DATASET:
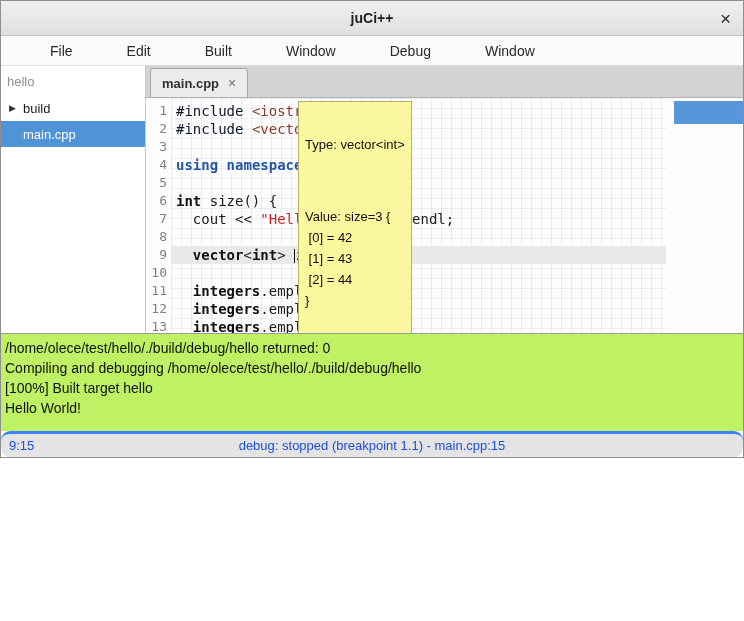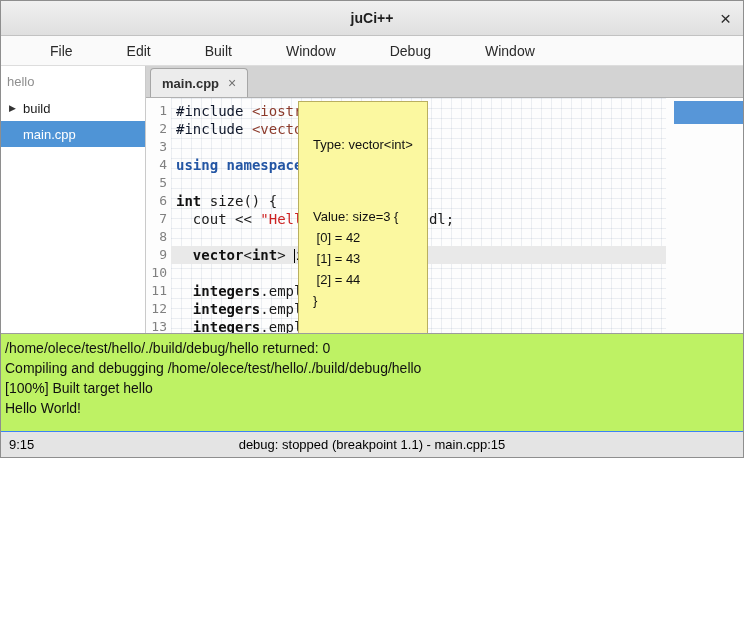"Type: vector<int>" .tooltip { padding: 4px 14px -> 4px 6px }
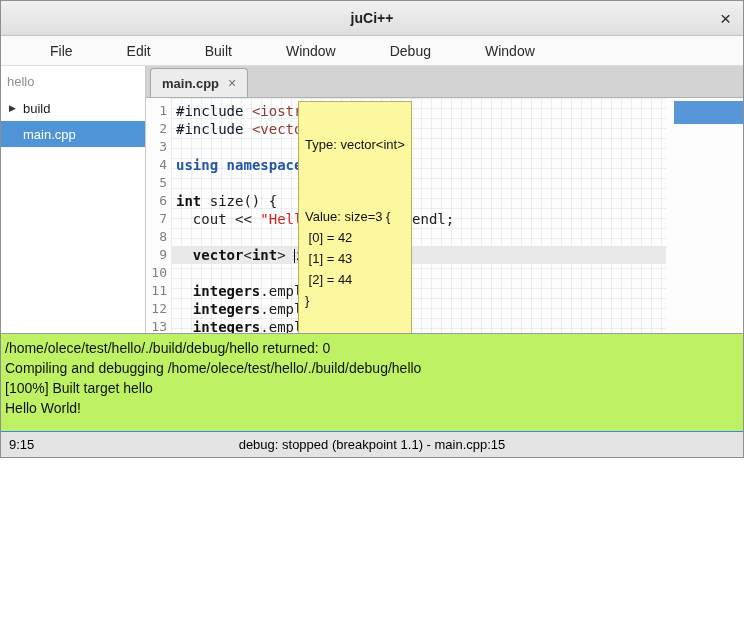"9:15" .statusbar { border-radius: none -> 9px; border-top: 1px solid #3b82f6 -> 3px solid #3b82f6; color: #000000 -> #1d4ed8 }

==

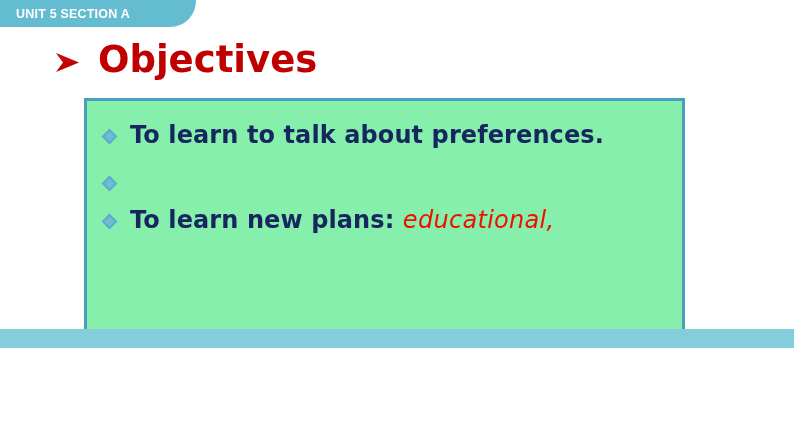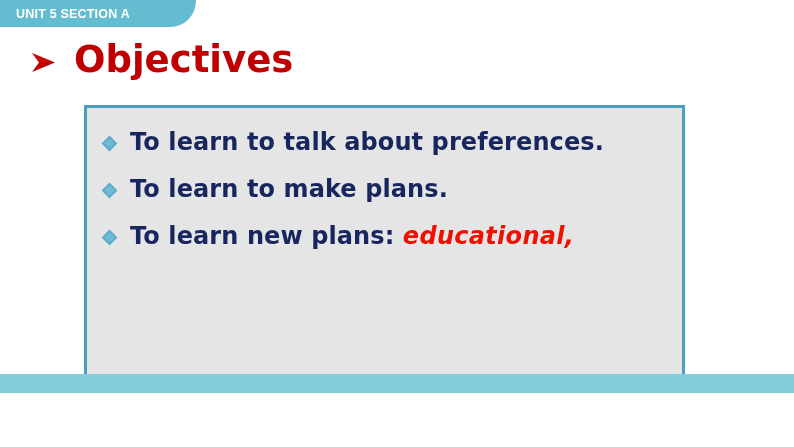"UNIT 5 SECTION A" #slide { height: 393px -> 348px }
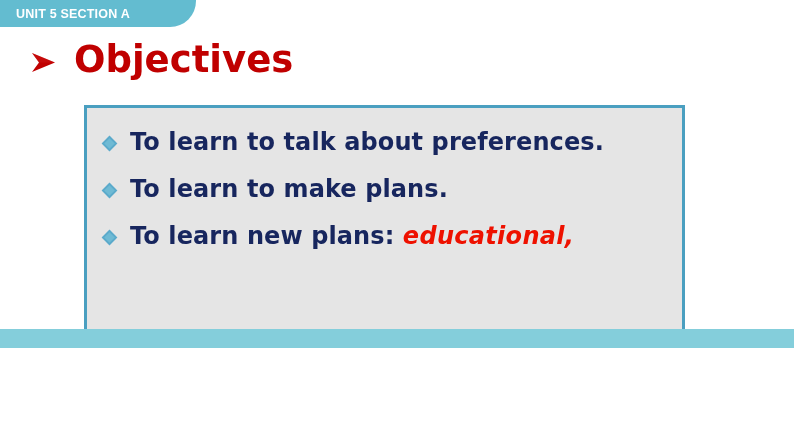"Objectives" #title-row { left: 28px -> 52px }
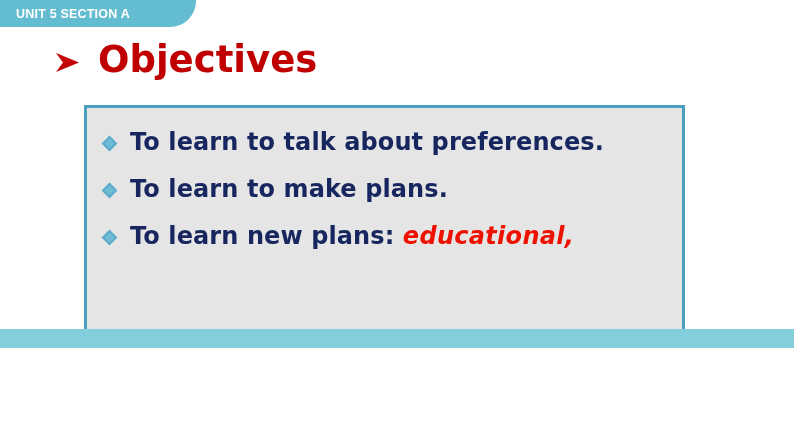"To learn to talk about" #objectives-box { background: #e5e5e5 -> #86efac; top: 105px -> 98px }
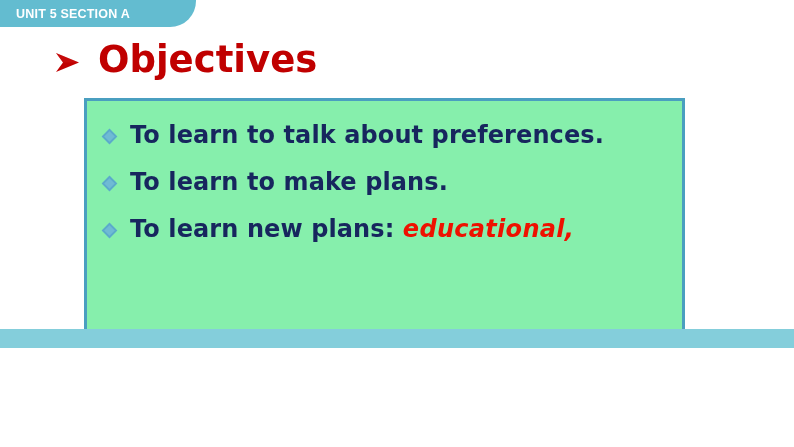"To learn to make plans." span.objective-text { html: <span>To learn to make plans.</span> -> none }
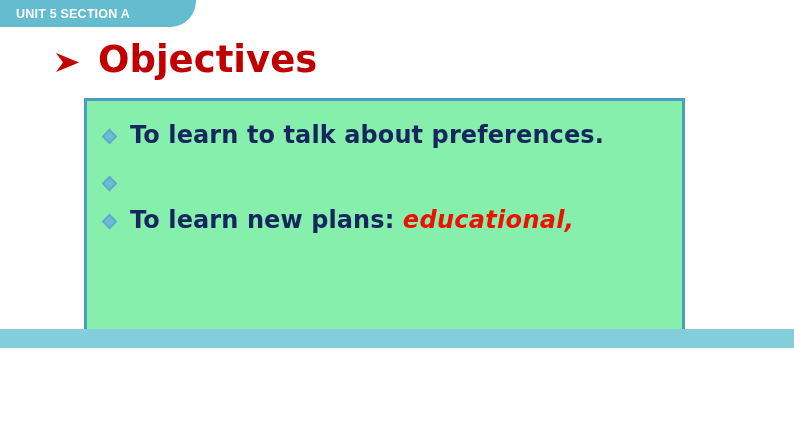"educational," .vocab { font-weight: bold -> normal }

PROBLEM STATEMENT: Would you print exactly the lines in the listing above, from the line bearing "height: 393px ->" through the line bearing "font-weight: bold ->", leaving out all pictures?

EXERCISE RESPONSE:
"UNIT 5 SECTION A" #slide { height: 393px -> 348px }
"Objectives" #title-row { left: 28px -> 52px }
"To learn to talk about" #objectives-box { background: #e5e5e5 -> #86efac; top: 105px -> 98px }
"To learn to make plans." span.objective-text { html: <span>To learn to make plans.</span> -> none }
"educational," .vocab { font-weight: bold -> normal }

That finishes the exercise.